Mario Milano: Well of course, at school, and also through the years. Because wrestling is like I guess like any profession - sport, or any profession - if you have the knowledge, don't need to be very, very strong. I mean at my age now, I know I can beat a lot of much younger and stronger than me boys, because I have the experience, I have the knowledge.

Amanda Smith: And what's been your most famous or favourite technique or hold?

Mario Milano: Well my favourite hold is - of course all wrestling fans they like, they know about that - my Abdominal Stretch. I perfected it. My teacher taught me, but I did something that was special, different.
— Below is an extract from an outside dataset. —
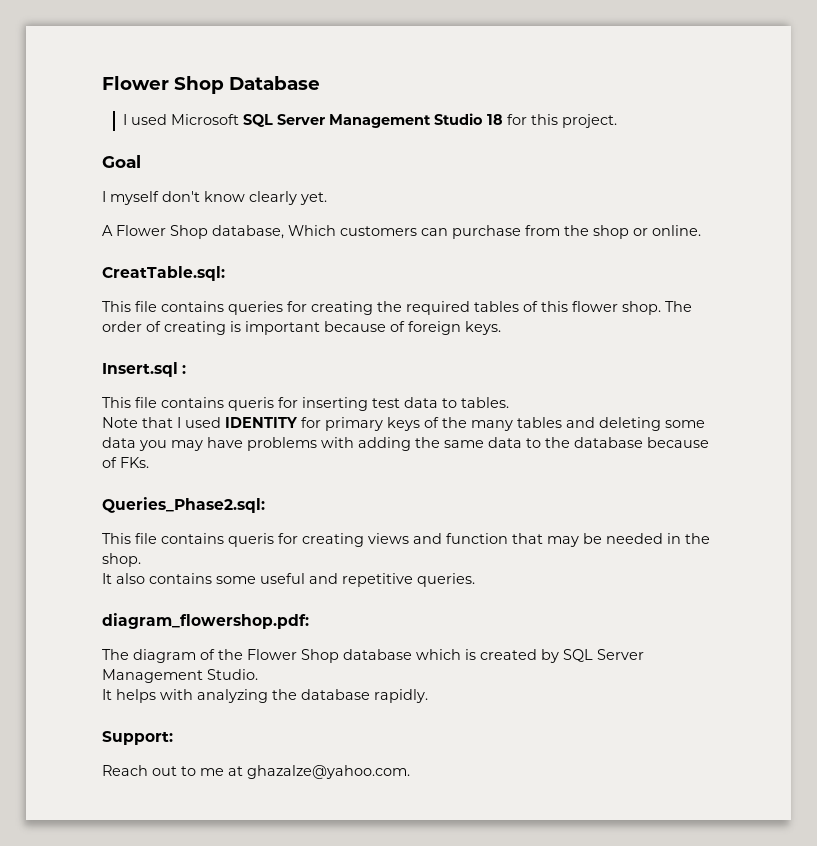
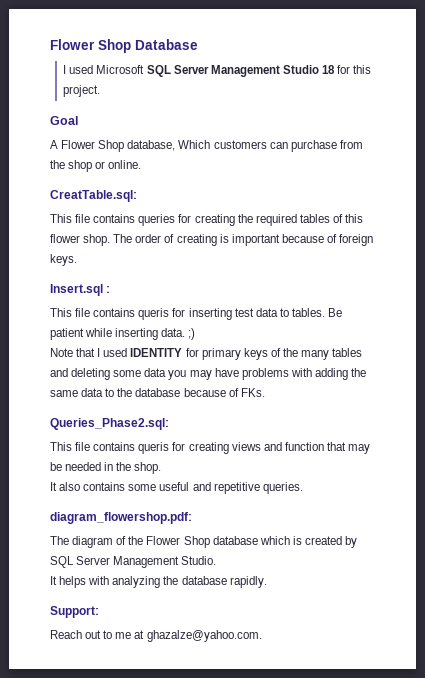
[102,191,327,205] // I myself don't know clearly yet. -> (78, 120) none
(509, 402) none -> [328,308,343,317] [50,328,196,340] Be patient while inserting data. ;)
If you have long legs, it's easier, and long arms, it's easier to apply and so it has been very successful.

Amanda Smith: So tell me about the Abdominal Stretch - what does that involve?

Mario Milano: Well Abdominal Stretch I have to show you. But I can tell you something: if I apply Abdominal Stretch on somebody, he don't give up; his back, his hip, his leg can be broken very, very easy. It's a very, very strong hold. Very dangerous.

Amanda Smith: Well in professional wrestling, there's definite good guys and bad guys. Were you always a good guy, Mario?

Mario Milano: Well most of the time, yes. But see a wrestler himself, the public create the image. For instance when I came to Australia nobody knew Mario Milano. Soon I went out there in Sydney, it was my first match. I went there and everybody applauds. Either because maybe I was Italian, my size, my looks, my who knows what? But they are certain he's a nice guy. So I have always been a nice guy. But somebody goes in the ring, they maybe don't like him because he's Russian or something, and everybody boos. They accept he's a bad guy. Because I used to kick and punch and pull hair, you know, like the other ones, but I always was accepted as a good guy.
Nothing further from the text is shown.